The Pan Niger Delta Forum (PANDEF) has accused the Federal Government of reneging on its promised consultations with the Niger Delta region since 2016. The group of elders said instead of engaging in meaningful discourses on the way forward, the government was engaging in a monologue with the people. PANDEF noted that rather than continue…

[FILE PHOTO] Pan Niger Delta Forum (PANDEF)

The Pan Niger Delta Forum (PANDEF) has accused the Federal Government of reneging on its promised consultations with the Niger Delta region since 2016.

The group of elders said instead of engaging in meaningful discourses on the way forward, the government was engaging in a monologue with the people.
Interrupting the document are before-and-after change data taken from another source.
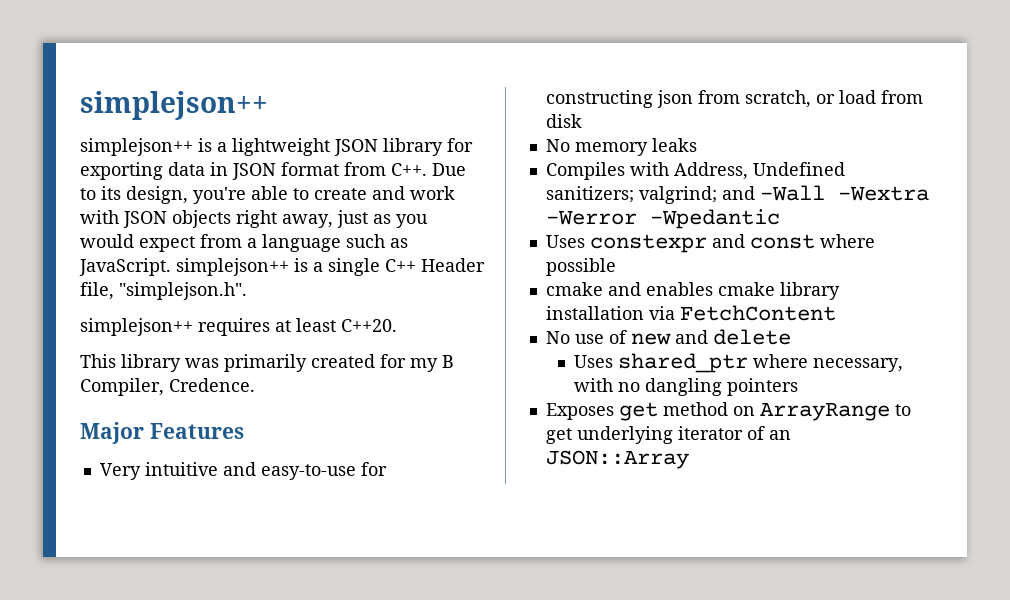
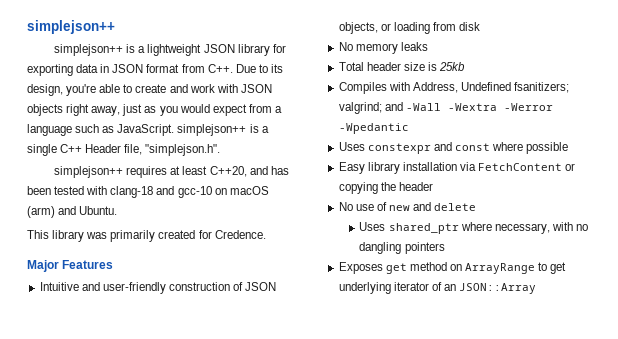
- simplejson++ requires at least C++20.
+ simplejson++ requires at least C++20, and has been tested with clang-18 and gcc-10 on macOS (arm) and Ubuntu.
- This library was primarily created for my B Compiler, Credence.
+ This library was primarily created for Credence.
- Very intuitive and easy-to-use for constructing json from scratch, or load from disk
+ Intuitive and user-friendly construction of JSON objects, or loading from disk
+ Total header size is 25kb
- Compiles with Address, Undefined sanitizers; valgrind; and -Wall -Wextra -Werror -Wpedantic
+ Compiles with Address, Undefined fsanitizers; valgrind; and -Wall -Wextra -Werror -Wpedantic
- cmake and enables cmake library installation via FetchContent
+ Easy library installation via FetchContent or copying the header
PANDEF noted that rather than continue discussions with the Niger Delta on the 16-point agenda raised by its leaders, the Muhammadu Buhari administration was either talking to itself or not engaging at all.

The national chairman of the umbrella body of the South- South people, Air Commodore Idongesit Nkanga (rtd), who spoke at the inauguration of the Bayelsa chapter of PANDEF in Yenagoa, also called for the restructuring of the nation.
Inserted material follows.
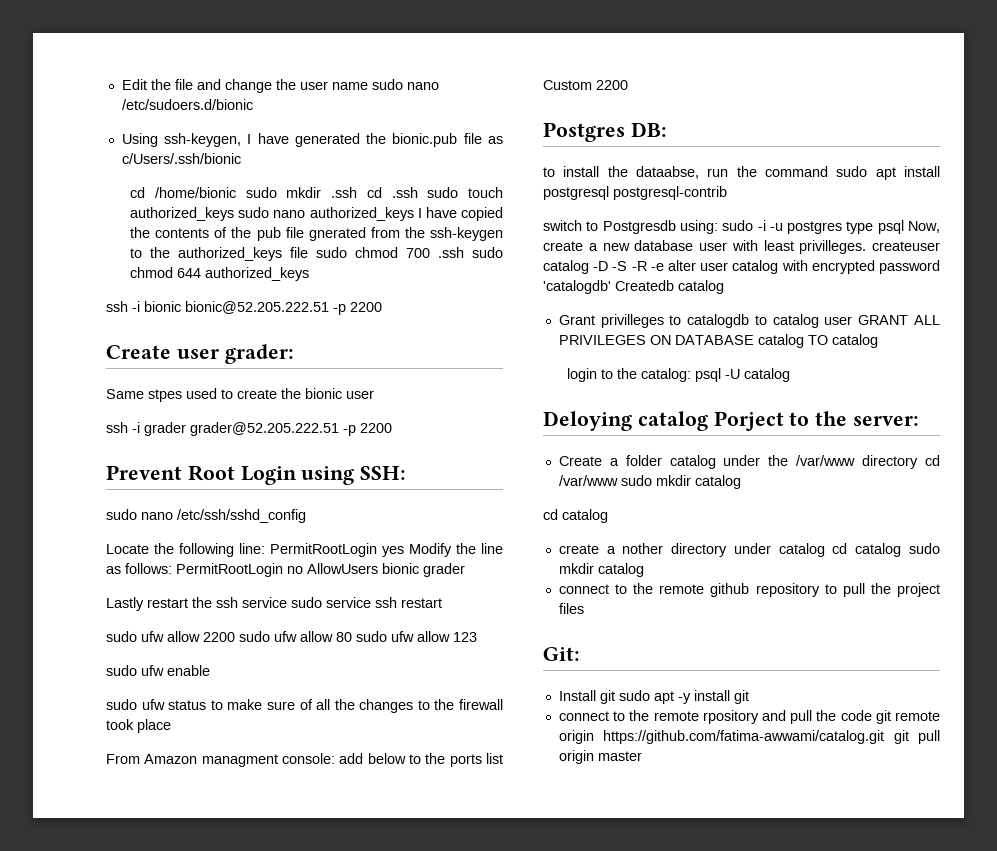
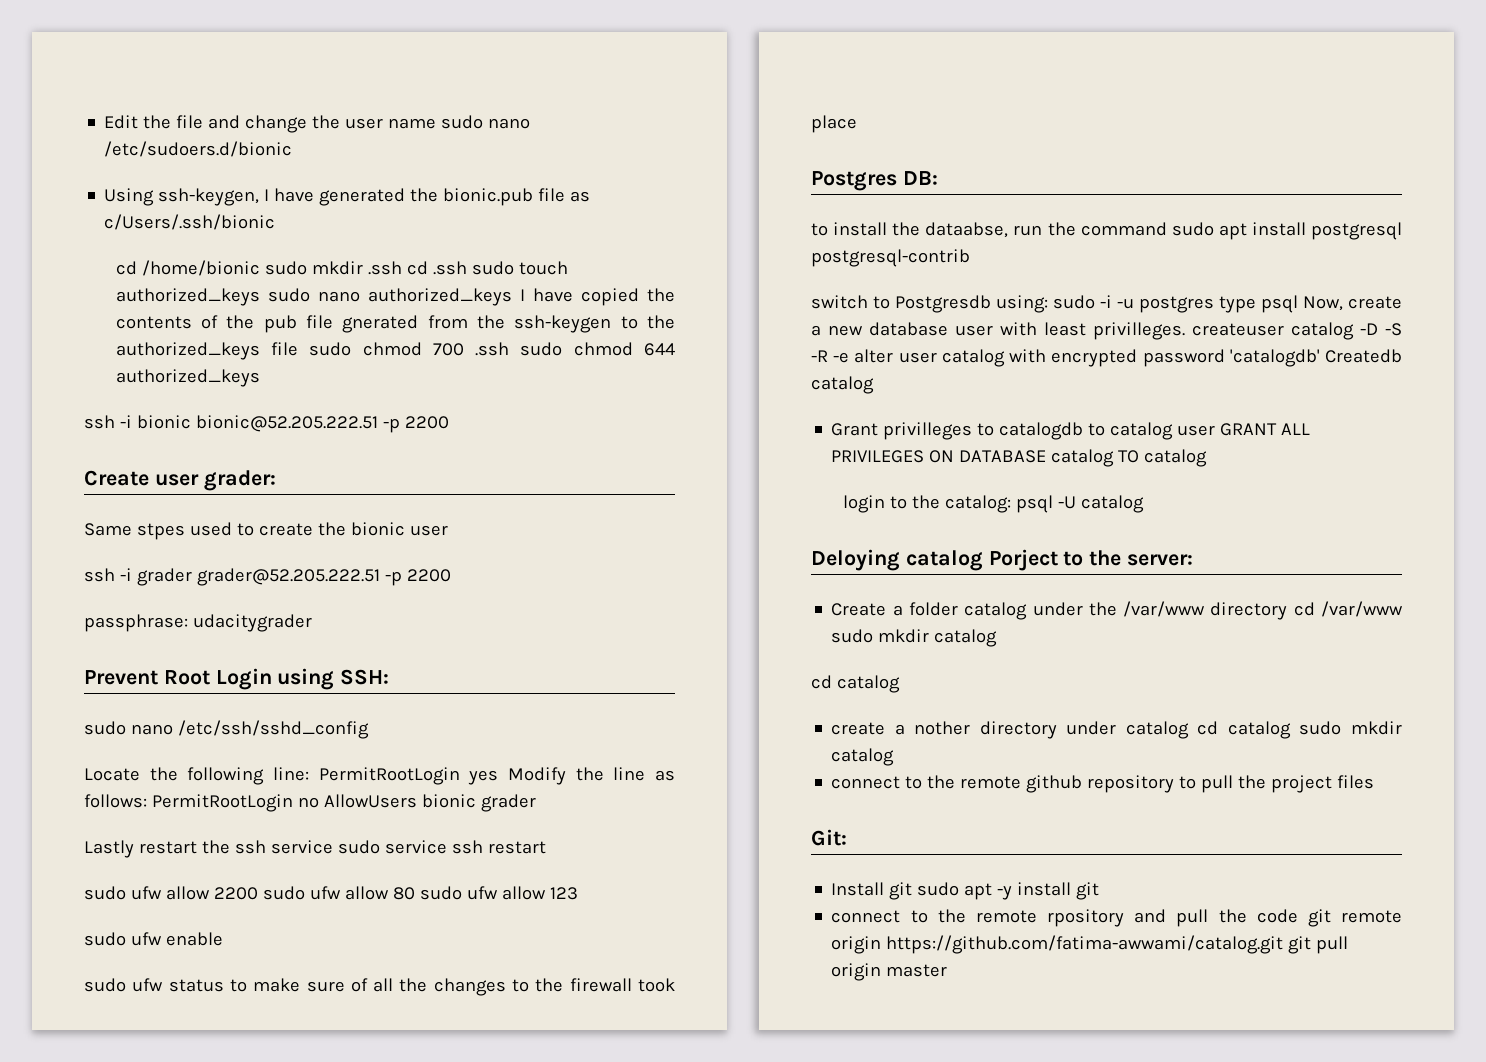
+ passphrase: udacitygrader
- From Amazon managment console: add below to the ports list Custom 2200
The state chapter is led by Chief Thompson Okorotie while Senator Enatimi Rufus-Spiff and Douglas Naigba are vice chairman and secretary.

Assisted by his deputy, Chief Francis Doukpala, secretary, Dr Alfred Mulade, and other leaders, Nkanga, said the essence of the dialogue when PANDEF was set up by its founders was to examine ways to douse the anger and discontentment with the Federal Government, but regretted that not much had been achieved in that direction.

The former military administrator of Akwa Ibom State recalled: “On 1, 2016, we met with the president and that resulted in a 16-point agenda.

What could have followed and what was desired was that there should be dialogues between the Niger Delta and the Federal Government so we could look at the myriad of problems we have here.

“But there was just, perhaps one dialogue. Since then, it has turned to monologue and today we have no ‘logue’ at all.

Yet, the problems are still there.”

He, however, stated that the group remains undeterred by the government’s seeming silence, explaining that it had been able to collaborate with other organisations from the rest of the country to drum support for restructure.